Author:
Danielle Harrop
(MENAFN- The Conversation)
A First Nations child born in Australia today can expect to live eight to nine years less than a non-Indigenous child born on the same day.
During their life, they are more likely to have a heart attack, and would be on average 20 years younger than the non-Indigenous patient in the hospital bed next to them when they do. Acute rheumatic fever, a disease virtually non-existent among non-Indigenous Australians, may damage their heart valves. They are more likely to develop and die from cancer, diabetes, kidney failure and lung disease.
A First Nations Australian is also more likely to have a low household income, live in overcrowded housing, and is 14 times more likely to be imprisoned. We know socioeconomic inequalities like these create health inequalities. There's also evidence that cultural factors and experiences of racism compound the problem.
Closing the health gap between First Nations peoples and non-Indigenous Australians is a national priority . One of the ways to reduce health disparities is by improving the care Aboriginal and Torres Strait Islander people receive when they're admitted to hospital.
Staff at the Princess Alexandra Hospital in Brisbane could see first-hand that our health system wasn't delivering the care First Nations patients needed. So they sought to develop a culturally informed model of care for First Nations patients with heart disease.
We have all worked with this model and were part of a study to trial it. Our results, published recently in The Lancet Global Health , indicate this culturally informed model of care eliminated the gap between First Nations patients and non-Indigenous patients when we looked at heart health outcomes after they left hospital.
Designing a culturally informed model of care
The model was developed for First Nations patients with acute coronary syndrome. This includes heart attacks and angina , which is chest pain due to disease in the arteries supplying blood to the heart.
The project was co-designed with First Nations stakeholders. Training was tailored and delivered to build cultural capability across the cardiology department and to increase staff knowledge of relevant services available to First Nations patients outside the hospital.
Staff formed formal partnerships with local Aboriginal and Torres Strait Islander community-controlled health organisations.
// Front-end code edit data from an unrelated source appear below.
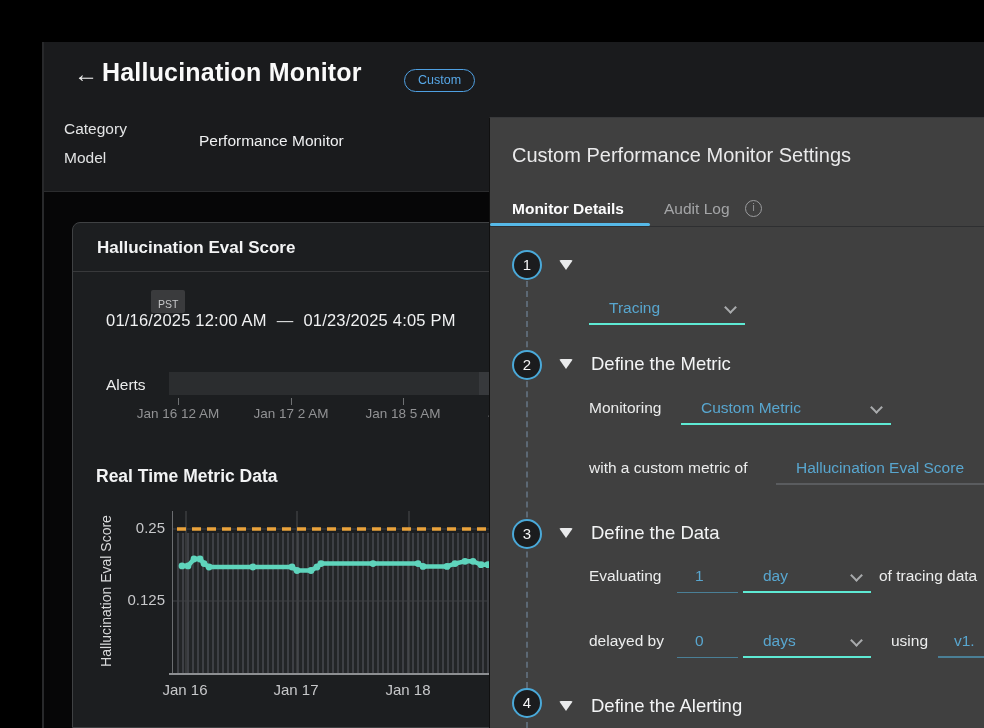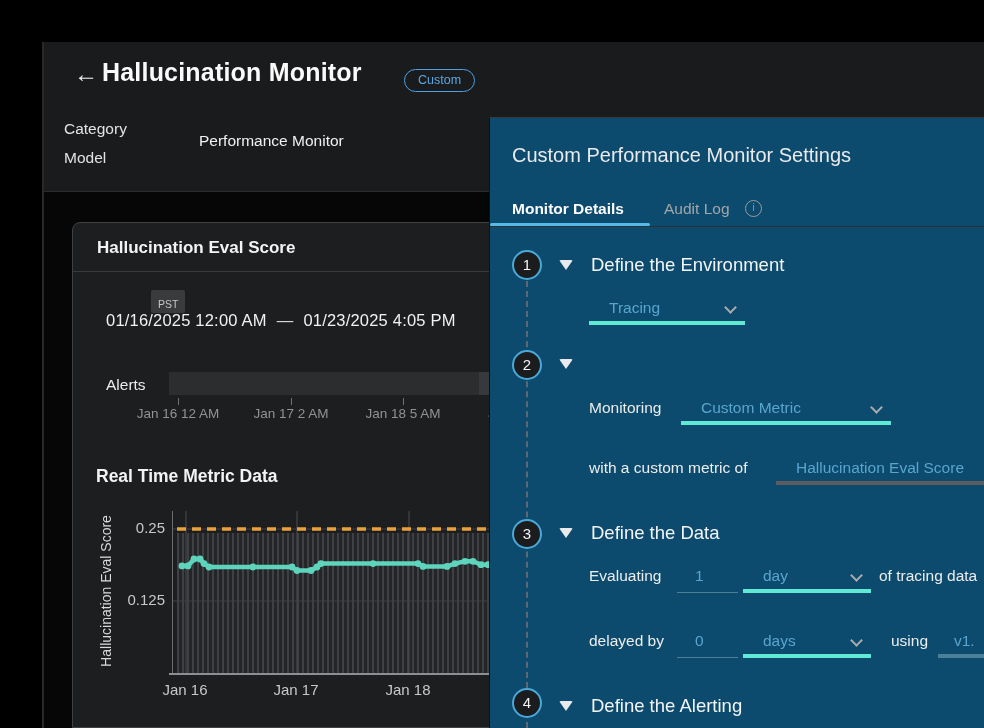"Custom Performance Monitor Settings" #panel { background: #0c4a6e -> #404040 }
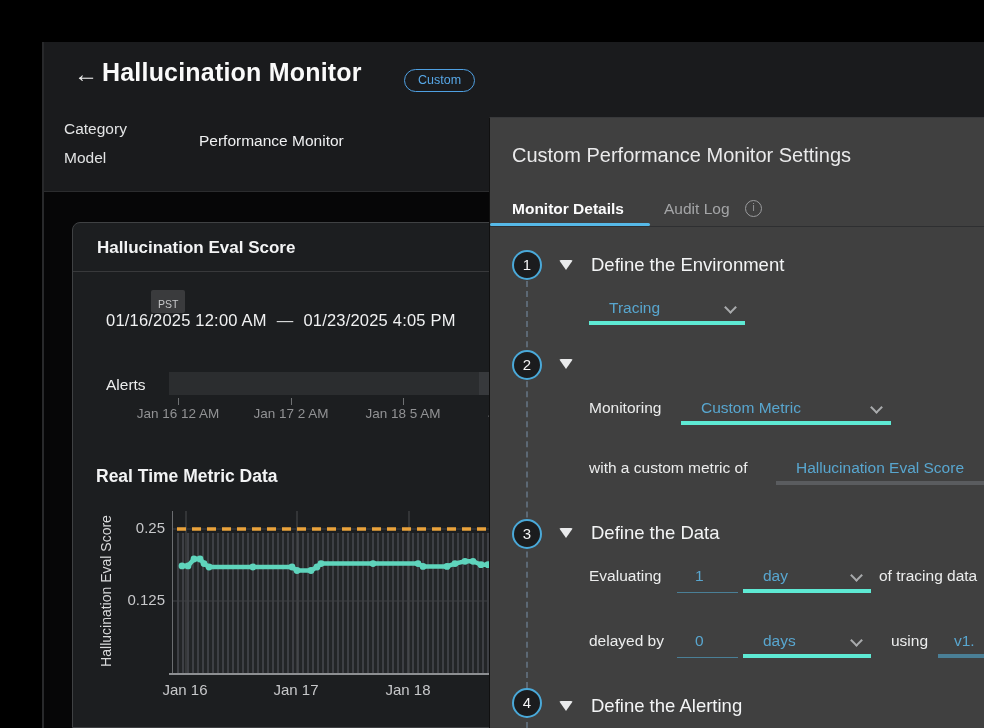"Define the Environment" span.abs { html: <span>Define the Environment</span> -> none }
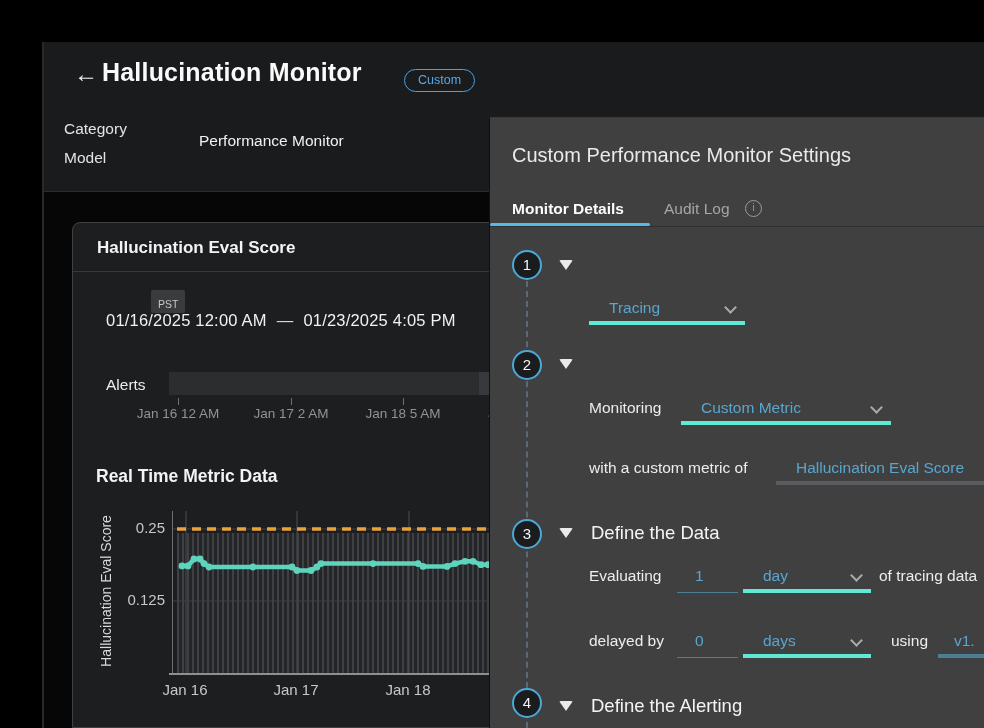"Tracing" .select { border-bottom: 4px solid #5eead4 -> 2px solid #5eead4 }
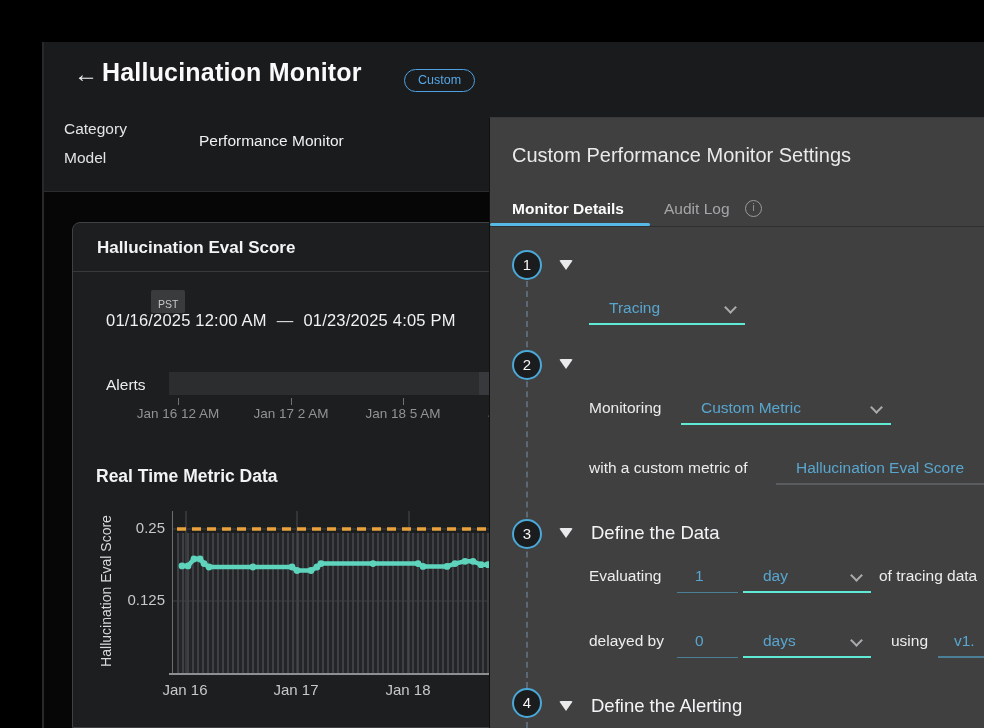"Define the Metric" span.abs { html: none -> <span>Define the Metric</span> }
They improved the hospital environment with First Nations artwork and uniforms (displaying First Nations flags and artwork).
They brought together a“Better Cardiac Care” team including an Aboriginal and Torres Strait Islander hospital liaison officer, a cardiac nurse and a pharmacist. This team visited First Nations patients at their bedside, providing additional support, advocacy, education and care co-ordination.
The trial took place at the Princess Alexandra Hospital in Brisbane.
Albert Perez/AAP
Patients could confidently ask questions and yarn about their diagnosis and treatment in their own words without feelings of shame or embarrassment.
The team was focused on the patient's needs. For example, they could co-ordinate accommodation for a patient's relative who was travelling to the hospital from far away. They could tell a patient's doctor if the patient needed more time to talk or make a decision, or a better explanation. Before the patient left hospital, the team could co-ordinate with the patient's local chemist to supply their medications and book a follow-up appointment with their GP.
How we tested the model
We investigated the impact of the model of care by looking at outcomes for First Nations and non-Indigenous patients admitted with heart attacks and angina before and after the model was implemented.
Specifically, we collected data on 199 First Nations patients and 440 randomly selected non-Indigenous patients treated in the 24 months before the project began and compared them with 119 First Nations patients and 467 non-Indigenous patients treated in the 12 months after.
We particularly wanted to know if patients died, had another heart attack, needed an unexpected stent or coronary artery bypass surgery, or had to urgently come back into hospital within 90 days of being discharged.
Before the model was introduced, 34% of First Nations patients had one of those negative outcomes, much higher than the rate of 18% in non-Indigenous patients. Afterwards, these events occurred in 20% of both First Nations and non-Indigenous patients. This was a significant improvement for First Nations patients and eliminated the gap between groups.
The most significant improvement was seen in urgent re-admissions, but there were also fewer heart attacks.
The model improved outcomes for First Nations patients.
JohnnyGreig/Getty Images
Fewer heart attacks and hospital admissions are good, but we also needed to ensure patients felt culturally safe, and that their social and emotional needs were being met.
A related project asked patients and their families about their experience with the model of care. The researchers identified that relationality or connectedness between patients and the team, particularly Aboriginal and Torres Strait Islander staff, may be key to its success.
A promising concept
Our study was not a randomised trial and the control group was historical. So it's possible factors other than the model of care might have affected the outcomes. The study was also conducted only in a single hospital.
However, we demonstrated that a culturally informed model of care, developed with and for First Nations peoples, can improve clinical outcomes. Better Cardiac Care programs based on this concept have now spread to other Queensland hospitals .
We hope similar results can be replicated in many hospitals and in other medical specialities, because improving hospital outcomes is one of many important steps needed to close the health gap for First Nations peoples in Australia.